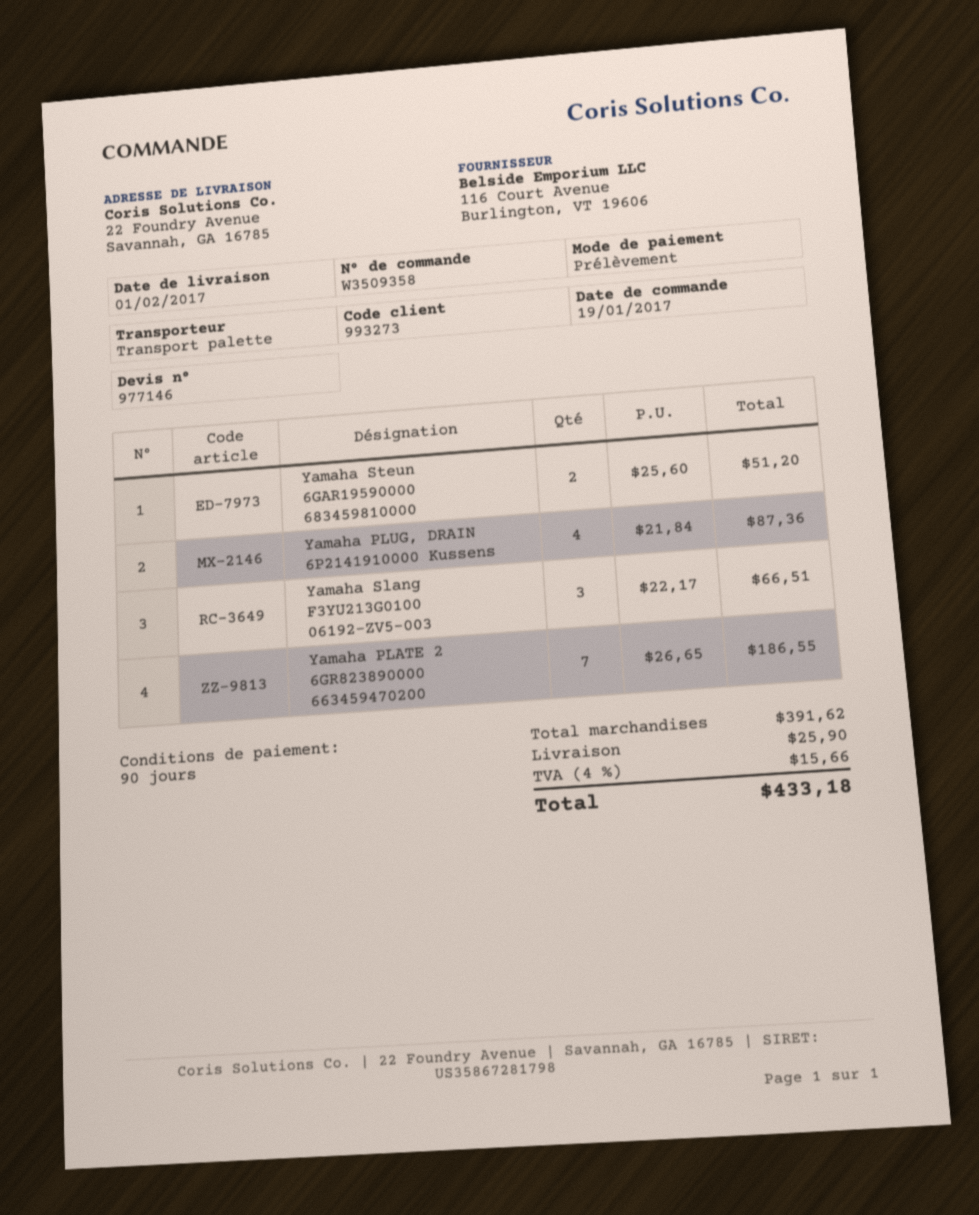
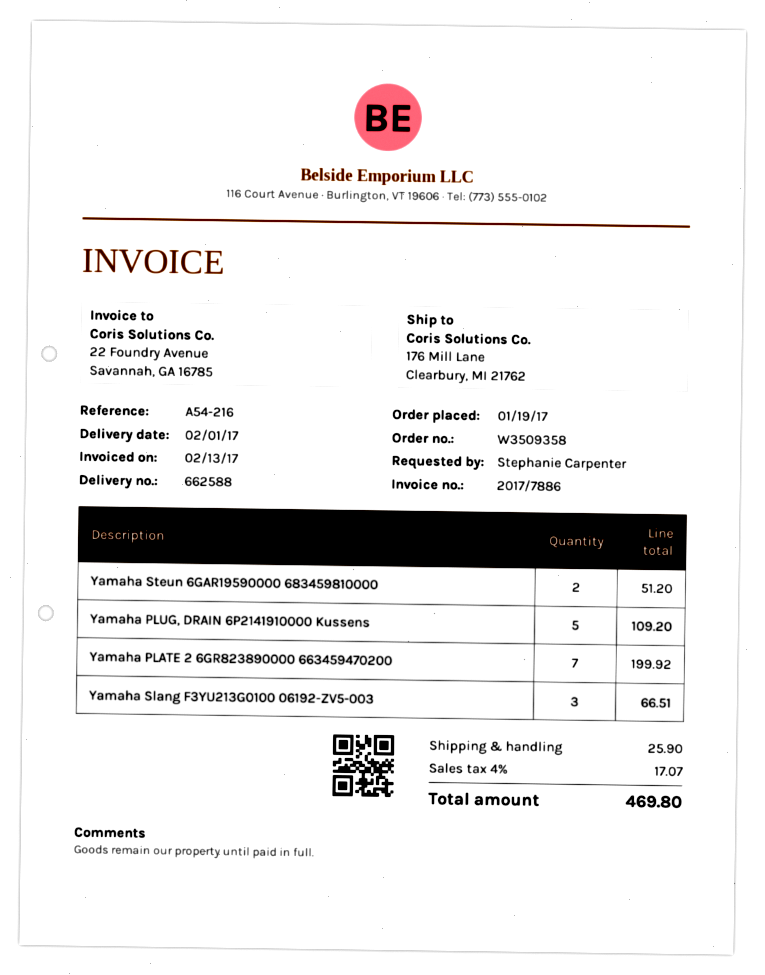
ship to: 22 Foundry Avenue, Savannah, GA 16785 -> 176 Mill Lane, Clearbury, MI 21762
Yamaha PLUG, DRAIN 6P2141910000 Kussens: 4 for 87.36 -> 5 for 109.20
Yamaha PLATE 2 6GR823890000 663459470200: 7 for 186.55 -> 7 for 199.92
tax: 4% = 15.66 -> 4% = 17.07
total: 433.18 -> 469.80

______________________________

Check the listing above for lines containing the string "Yamaha", and copy each one.

## YOUR SOLUTION
Yamaha PLUG, DRAIN 6P2141910000 Kussens: 4 for 87.36 -> 5 for 109.20
Yamaha PLATE 2 6GR823890000 663459470200: 7 for 186.55 -> 7 for 199.92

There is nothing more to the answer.